> _ASSIGNED TASK_
Below are entries; copy exactly, and only, the lines from the one containing "栗子 | 订单号: 22,490 -> 22,492" through their final line, leaving out pictures.

[GIVEN RECORDS — start]

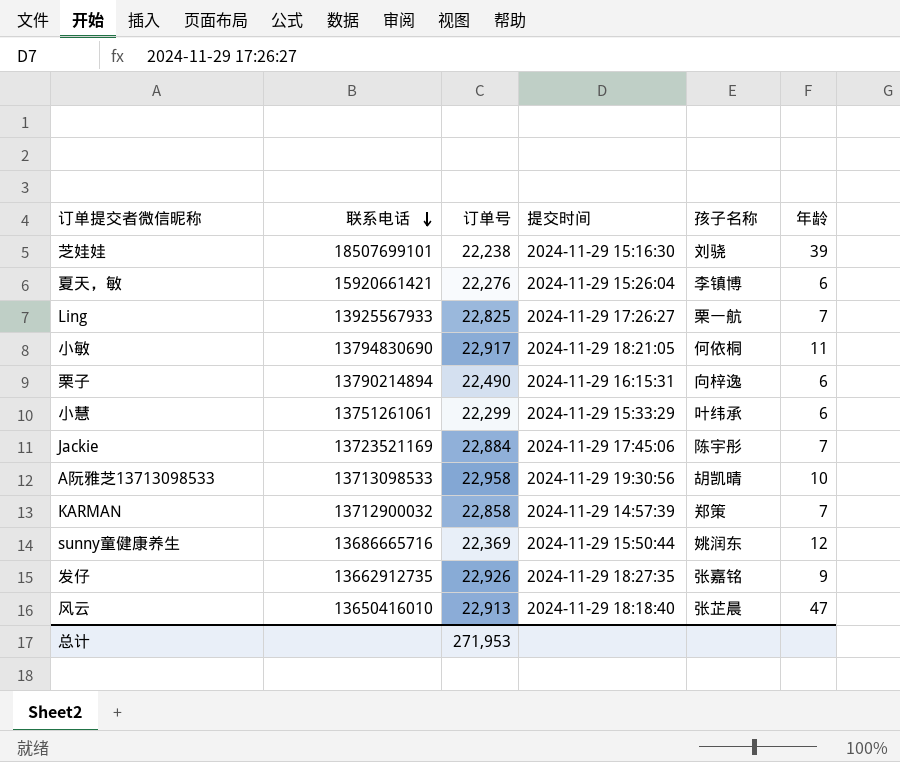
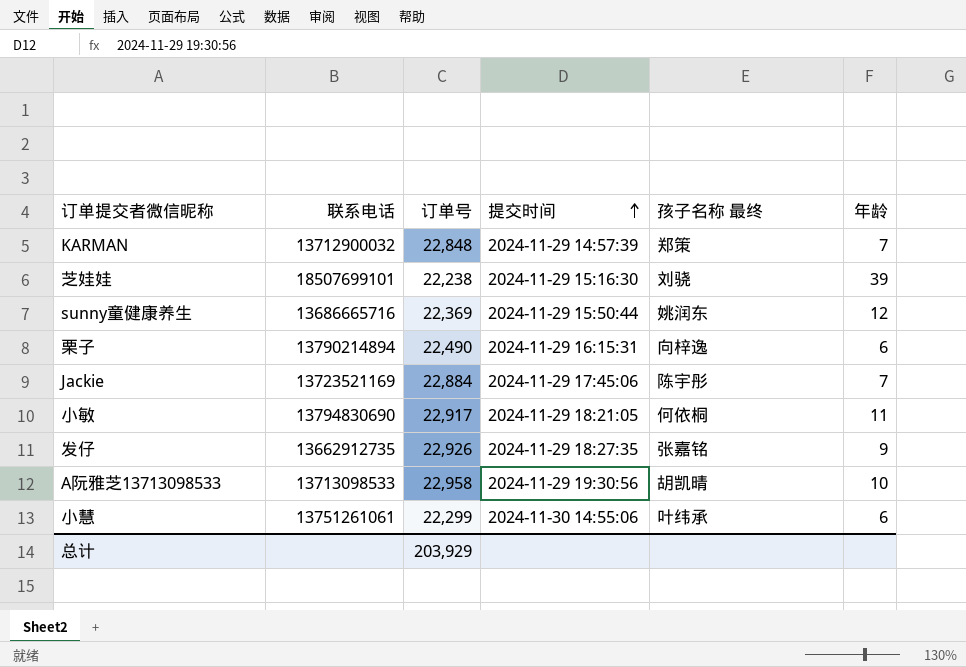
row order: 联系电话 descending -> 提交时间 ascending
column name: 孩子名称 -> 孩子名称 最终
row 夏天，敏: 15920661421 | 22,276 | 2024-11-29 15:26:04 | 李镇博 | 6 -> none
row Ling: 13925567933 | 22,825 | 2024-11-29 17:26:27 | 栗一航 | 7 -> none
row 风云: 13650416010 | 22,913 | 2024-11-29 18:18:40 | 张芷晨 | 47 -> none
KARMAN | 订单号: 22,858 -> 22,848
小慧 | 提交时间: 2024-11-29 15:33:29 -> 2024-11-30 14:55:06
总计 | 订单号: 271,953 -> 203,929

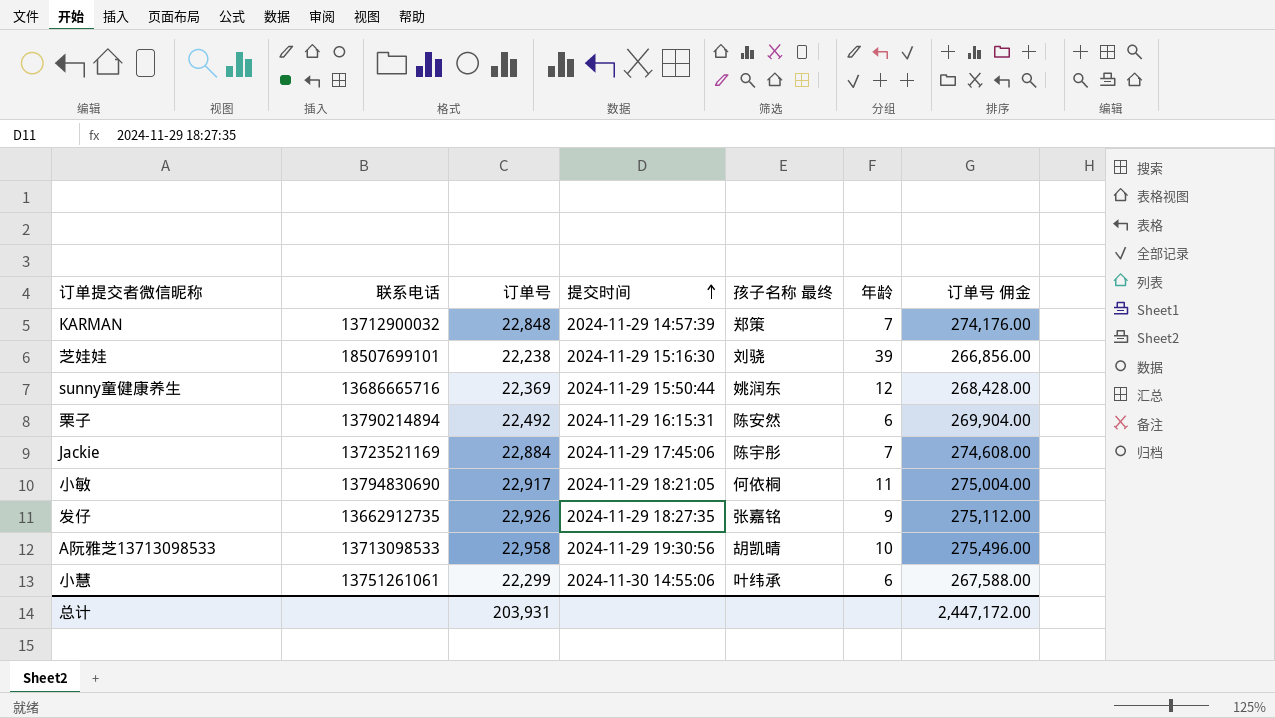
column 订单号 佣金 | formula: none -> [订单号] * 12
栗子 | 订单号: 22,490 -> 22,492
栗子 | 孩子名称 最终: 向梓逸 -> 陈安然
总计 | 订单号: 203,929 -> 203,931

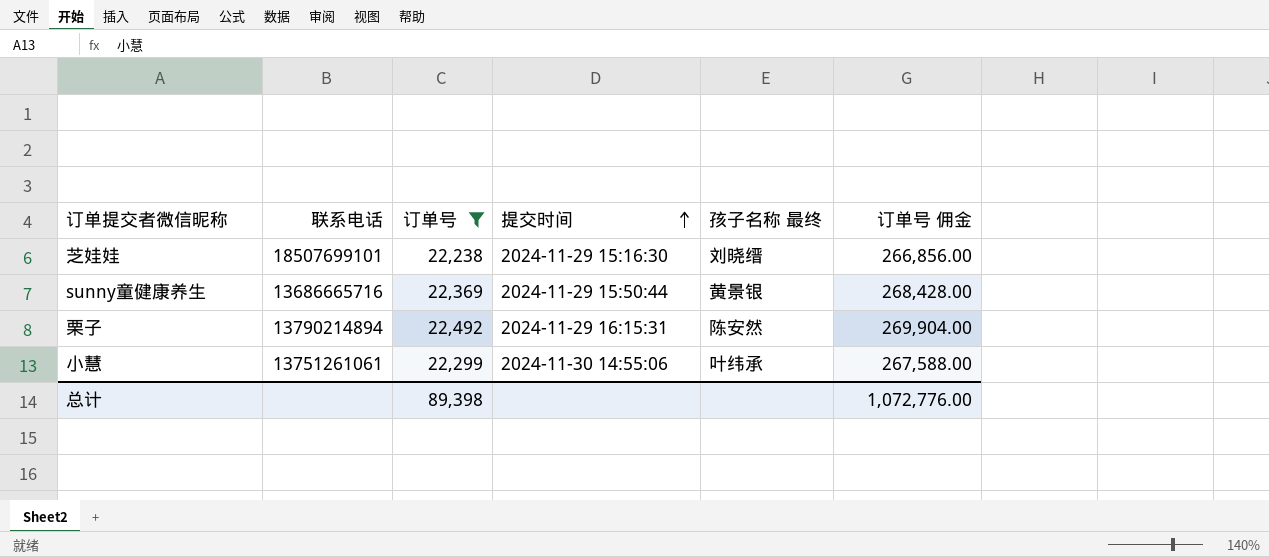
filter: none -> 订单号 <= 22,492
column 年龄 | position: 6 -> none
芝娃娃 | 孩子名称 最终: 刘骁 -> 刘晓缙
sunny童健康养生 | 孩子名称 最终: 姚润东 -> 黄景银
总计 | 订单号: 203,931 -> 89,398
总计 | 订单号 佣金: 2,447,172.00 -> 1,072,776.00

[GIVEN RECORDS — finish]

> _EXPECTED ANSWER_
栗子 | 订单号: 22,490 -> 22,492
栗子 | 孩子名称 最终: 向梓逸 -> 陈安然
总计 | 订单号: 203,929 -> 203,931

filter: none -> 订单号 <= 22,492
column 年龄 | position: 6 -> none
芝娃娃 | 孩子名称 最终: 刘骁 -> 刘晓缙
sunny童健康养生 | 孩子名称 最终: 姚润东 -> 黄景银
总计 | 订单号: 203,931 -> 89,398
总计 | 订单号 佣金: 2,447,172.00 -> 1,072,776.00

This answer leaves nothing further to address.